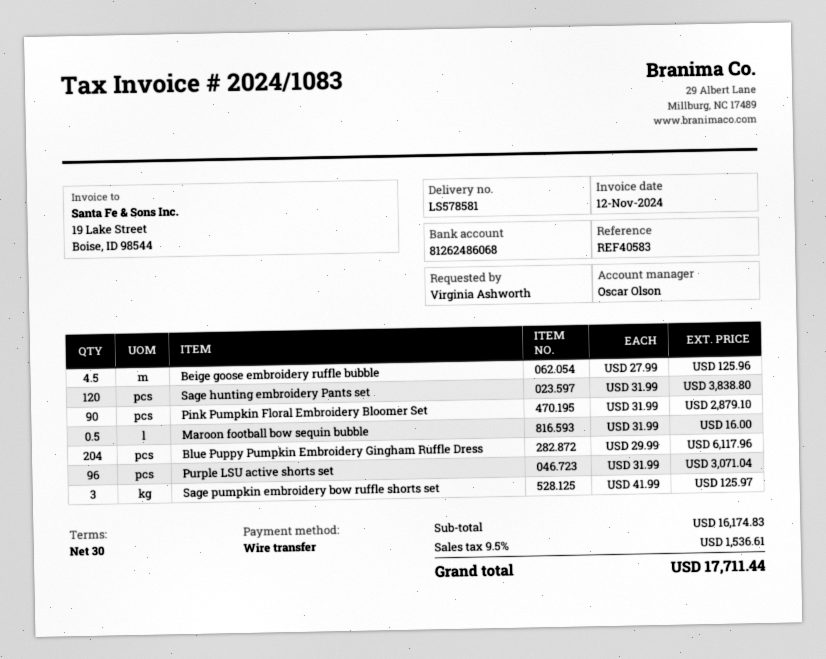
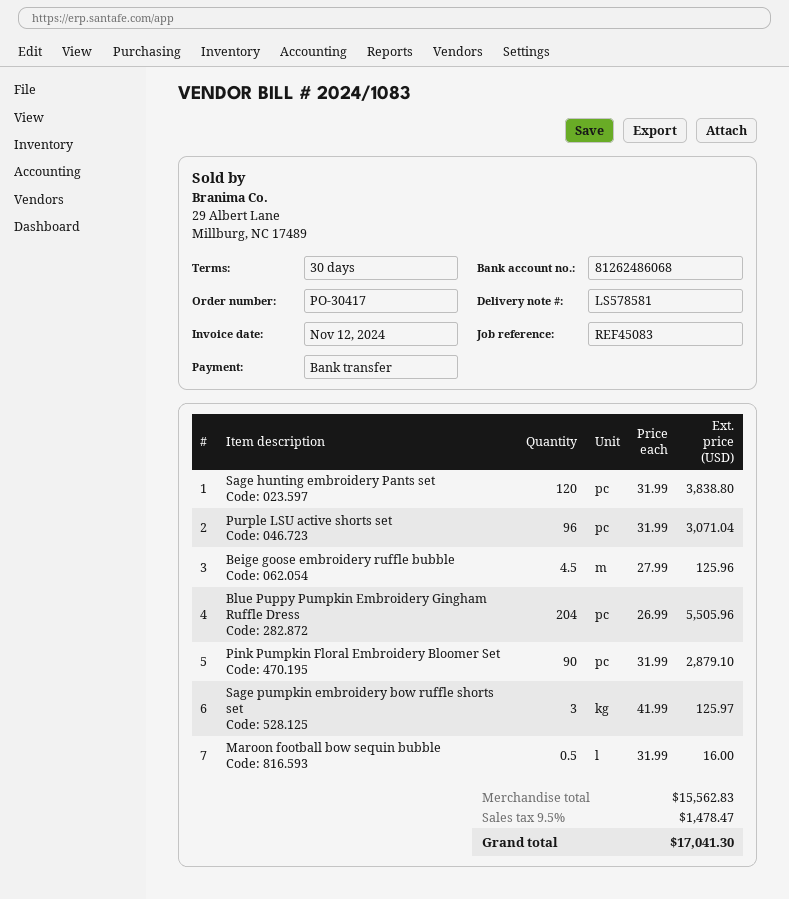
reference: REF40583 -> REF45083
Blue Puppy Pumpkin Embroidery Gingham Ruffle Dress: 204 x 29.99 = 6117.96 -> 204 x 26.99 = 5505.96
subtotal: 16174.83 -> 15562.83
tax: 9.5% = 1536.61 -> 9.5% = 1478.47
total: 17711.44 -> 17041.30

---

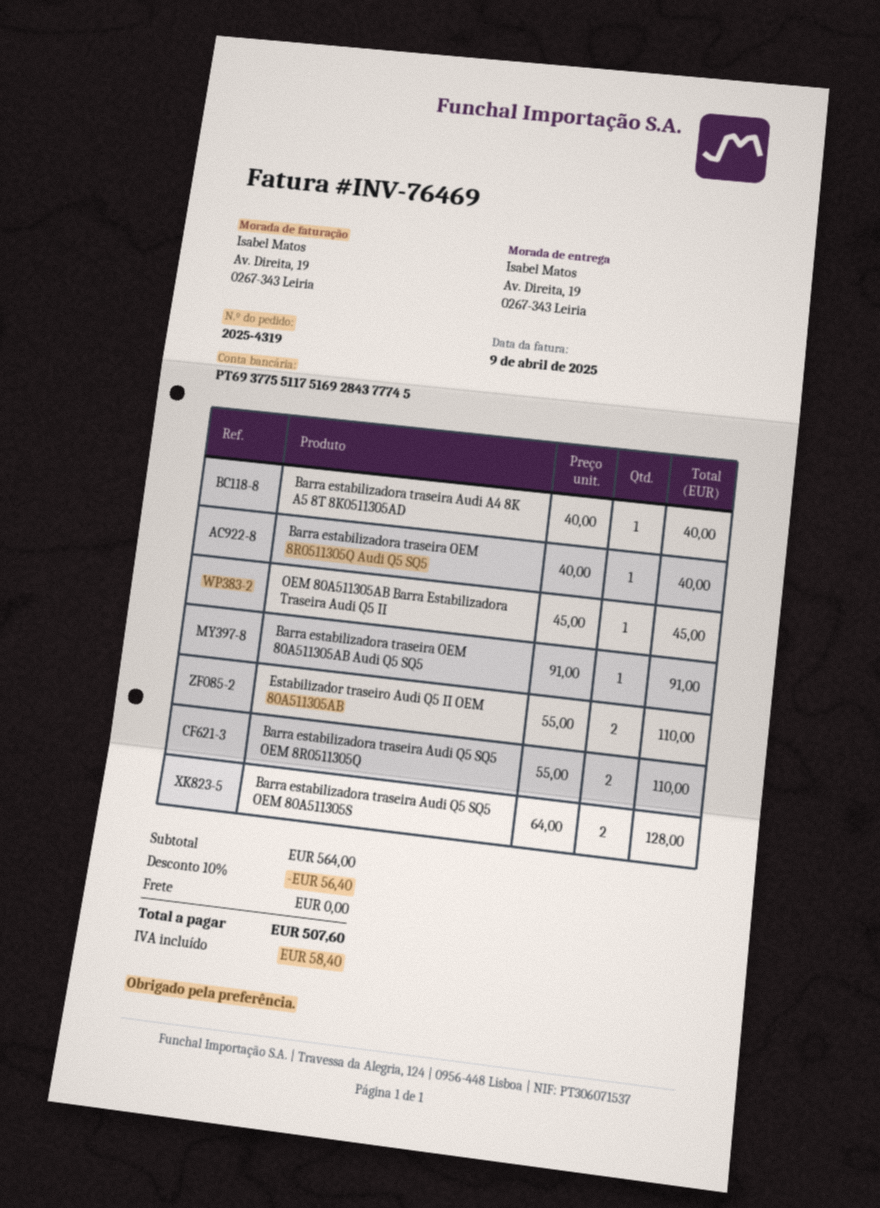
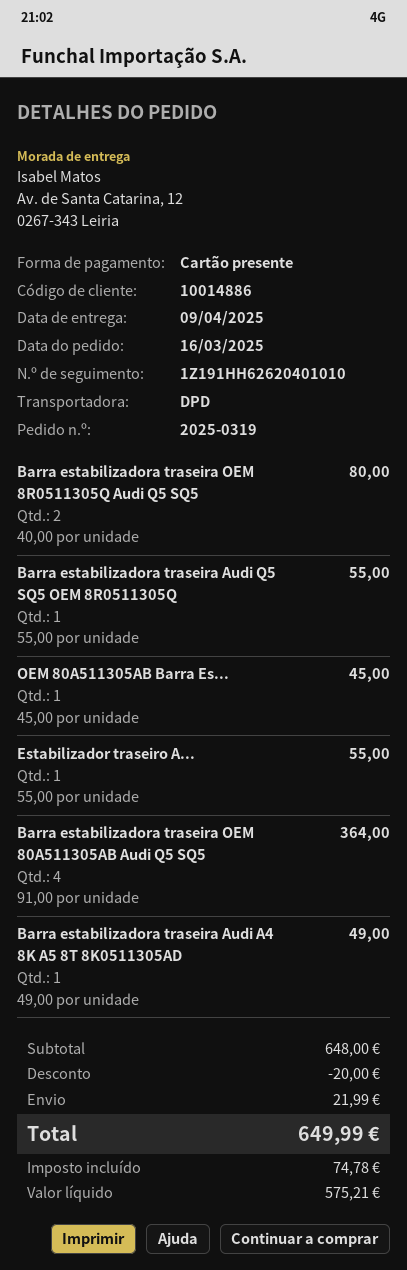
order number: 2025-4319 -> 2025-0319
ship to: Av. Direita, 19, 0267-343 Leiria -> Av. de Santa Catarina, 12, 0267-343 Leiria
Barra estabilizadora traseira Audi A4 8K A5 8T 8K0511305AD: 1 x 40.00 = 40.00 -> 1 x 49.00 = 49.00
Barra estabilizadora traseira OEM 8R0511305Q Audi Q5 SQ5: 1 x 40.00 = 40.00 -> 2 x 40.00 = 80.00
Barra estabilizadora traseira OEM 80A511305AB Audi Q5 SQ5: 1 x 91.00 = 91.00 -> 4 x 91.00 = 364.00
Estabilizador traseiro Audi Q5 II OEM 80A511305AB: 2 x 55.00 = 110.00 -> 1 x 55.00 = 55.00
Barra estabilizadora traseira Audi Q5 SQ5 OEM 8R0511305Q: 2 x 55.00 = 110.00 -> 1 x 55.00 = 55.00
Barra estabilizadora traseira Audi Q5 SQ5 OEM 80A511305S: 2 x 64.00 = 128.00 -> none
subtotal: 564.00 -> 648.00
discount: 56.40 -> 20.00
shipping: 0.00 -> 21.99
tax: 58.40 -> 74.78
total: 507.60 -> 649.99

Requirement – Look through the entries above. Copy each line in which the string "Audi" occurs.

Result of the exercise –
Barra estabilizadora traseira Audi A4 8K A5 8T 8K0511305AD: 1 x 40.00 = 40.00 -> 1 x 49.00 = 49.00
Barra estabilizadora traseira OEM 8R0511305Q Audi Q5 SQ5: 1 x 40.00 = 40.00 -> 2 x 40.00 = 80.00
Barra estabilizadora traseira OEM 80A511305AB Audi Q5 SQ5: 1 x 91.00 = 91.00 -> 4 x 91.00 = 364.00
Estabilizador traseiro Audi Q5 II OEM 80A511305AB: 2 x 55.00 = 110.00 -> 1 x 55.00 = 55.00
Barra estabilizadora traseira Audi Q5 SQ5 OEM 8R0511305Q: 2 x 55.00 = 110.00 -> 1 x 55.00 = 55.00
Barra estabilizadora traseira Audi Q5 SQ5 OEM 80A511305S: 2 x 64.00 = 128.00 -> none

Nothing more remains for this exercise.